→ **Problem details**:
Please work out the number of lines in the following material that include "Easthaven", and reply with only that number.

→ **Source material**:
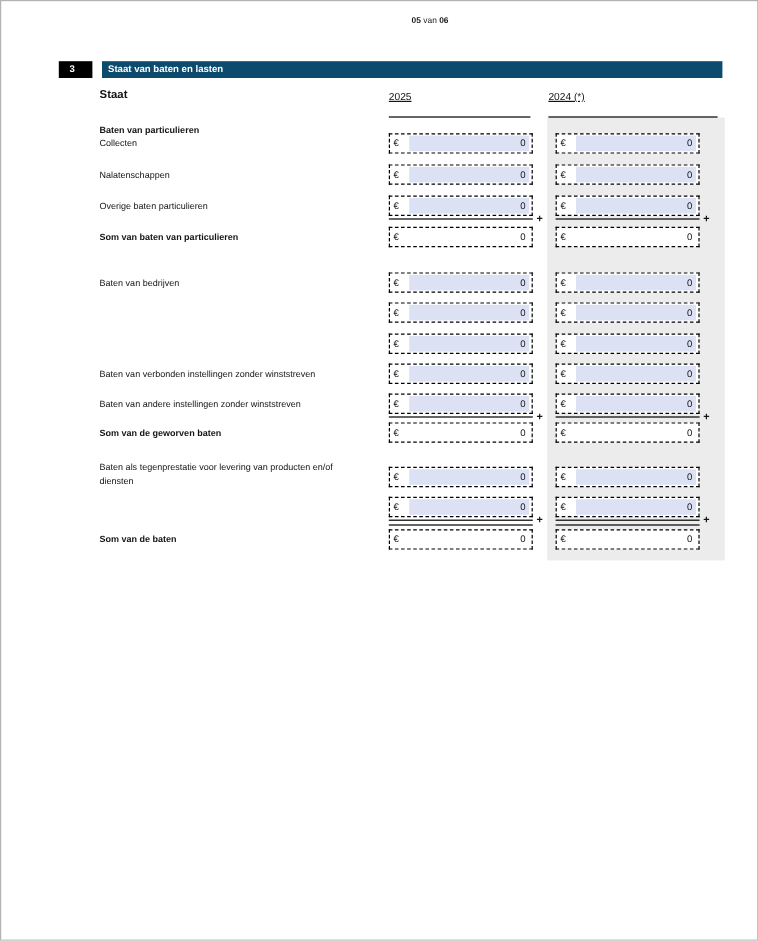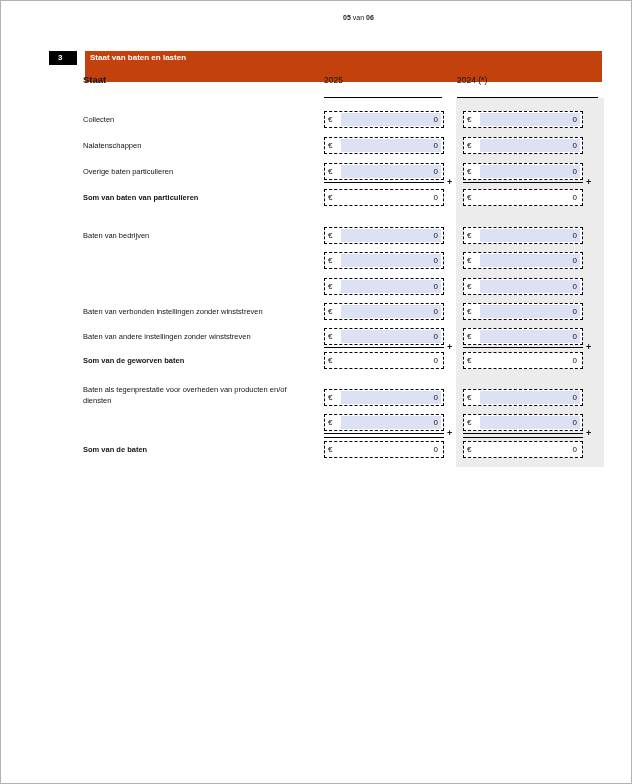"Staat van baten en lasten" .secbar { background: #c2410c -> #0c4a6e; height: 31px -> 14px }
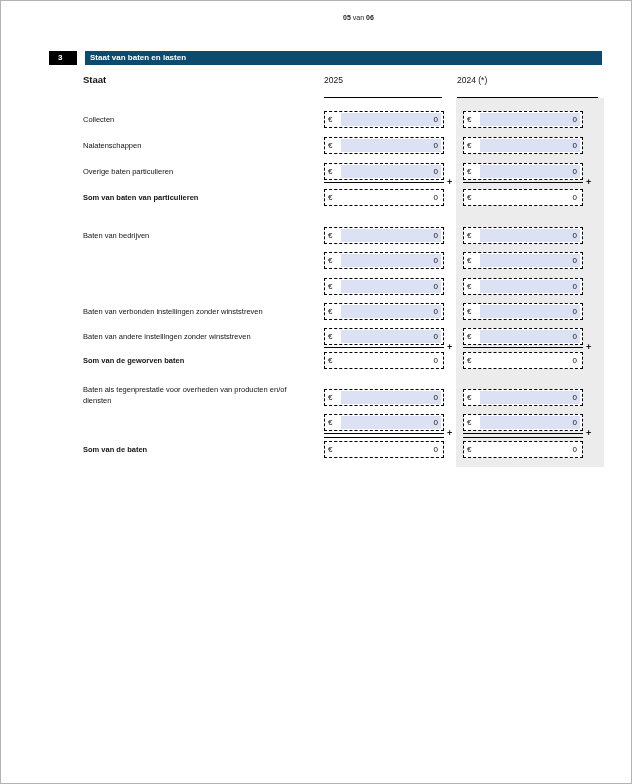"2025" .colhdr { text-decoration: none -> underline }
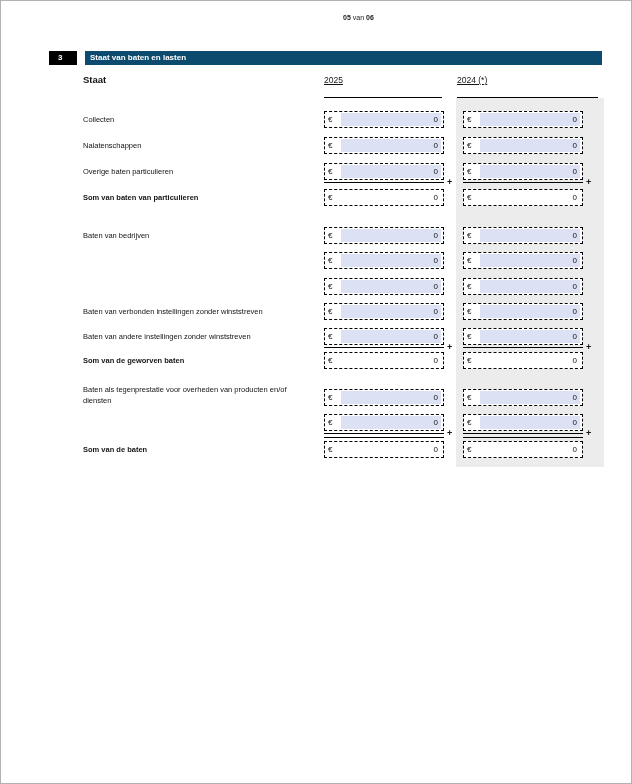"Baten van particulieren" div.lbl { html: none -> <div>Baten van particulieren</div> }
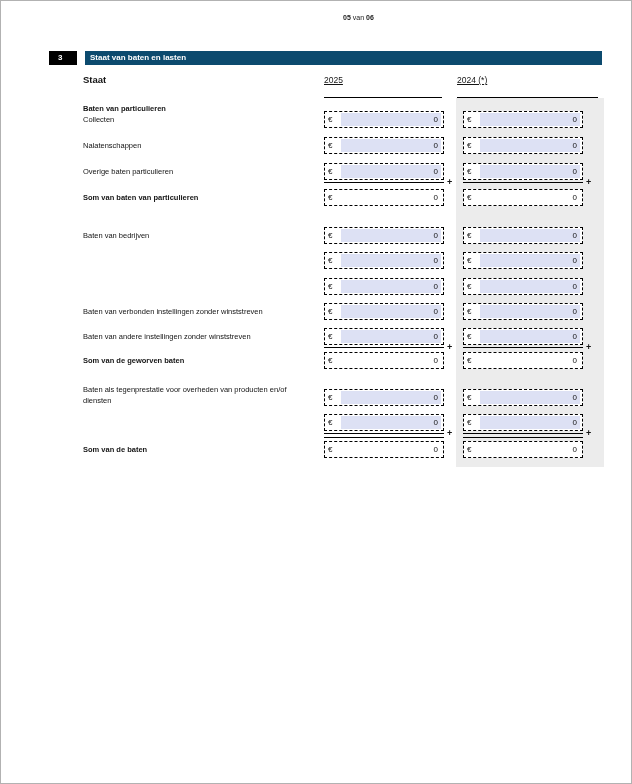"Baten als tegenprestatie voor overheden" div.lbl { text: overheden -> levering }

...

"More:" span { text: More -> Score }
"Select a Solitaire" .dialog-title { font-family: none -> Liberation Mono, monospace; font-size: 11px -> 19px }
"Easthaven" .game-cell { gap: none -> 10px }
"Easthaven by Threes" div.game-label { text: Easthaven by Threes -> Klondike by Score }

→ **Answer below**:
2